Once full we move on to the next container, but not before an often-inarticulate logging of our impressions on each repetitive step and making a remark or two about every noticeable variable. These recorded findings then color our notes on the subsequent one. Was that our allotted life, spinning on a color wheel? It is as if all our moments were truly only and always movements—some busy derivation from the game of hopscotch.
We scratch symmetry across the surface. We toss the little wet stone of our mind out into an interspersed series of linear and lateral blocks. We dance to retrieve it. We repeat the pattern.
However, here each lope and lollop to another square necessitates the player to perform a change of clothes to correspond with the color assigned to that box, while still taking into account the hue and tint from which they came. We amend our raiment—through Primary to Secondary to Tertiary—and every which way shade between. We slip on robust costumes and strut our feathers. Sometimes we are caught by the garish contrast of a complimentary pair and are required to dress in all white or all black. At other times our skitter through the squares causes us to consider too many pigments and we are left to squirm under attires like mud or wet cinder. But another hop could change all that: just a footstep away from that soot. One is almost certain that if they were to continue to play the game through they’d eventually land upon a true hue of you.
In our gambol across the grid we create relationships. We celebrate. We snicker. We share secrets.

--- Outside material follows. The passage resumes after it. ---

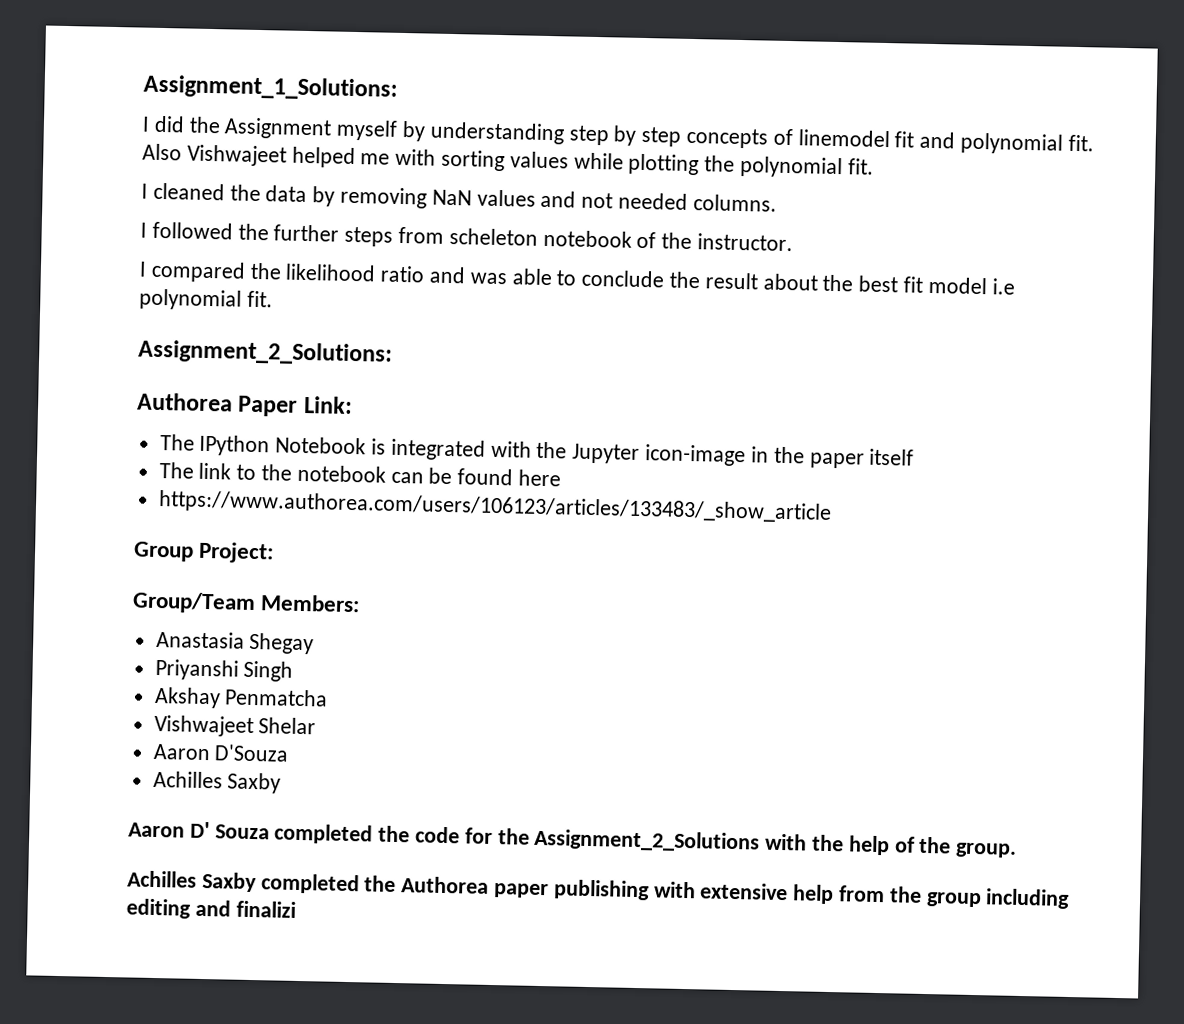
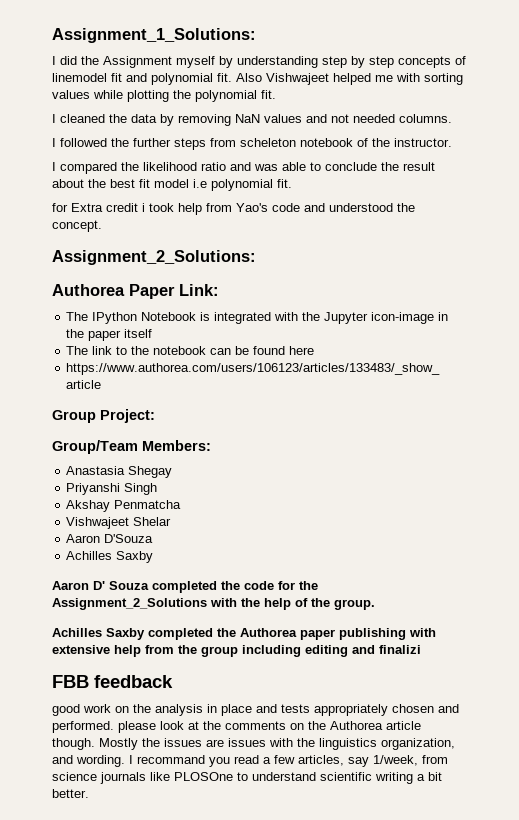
+ for Extra credit i took help from Yao's code and understood the concept.
+ FBB feedback
+ good work on the analysis in place and tests appropriately chosen and performed. please look at the comments on the Authorea article though. Mostly the issues are issues with the linguistics organization, and wording. I recommand you read a few articles, say 1/week, from science journals like PLOSOne to understand scientific writing a bit better.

In addition to this facet of the game, where catwalk runway and dressing room coalesce, we mustn’t forget the squares’ designated numbers and verse from their attendant Magpie Rhymes:
Zero for Earth;
One for sorrow,
Two for mirth;
Three for a wedding,
Four for birth;
Five for wealthy,
Six for poor;
Seven for some secret,
Eight for a wish of Heaven,
Nine for a kiss of Hell;
And Ten a surprise for the Devils,
Who pray you get well!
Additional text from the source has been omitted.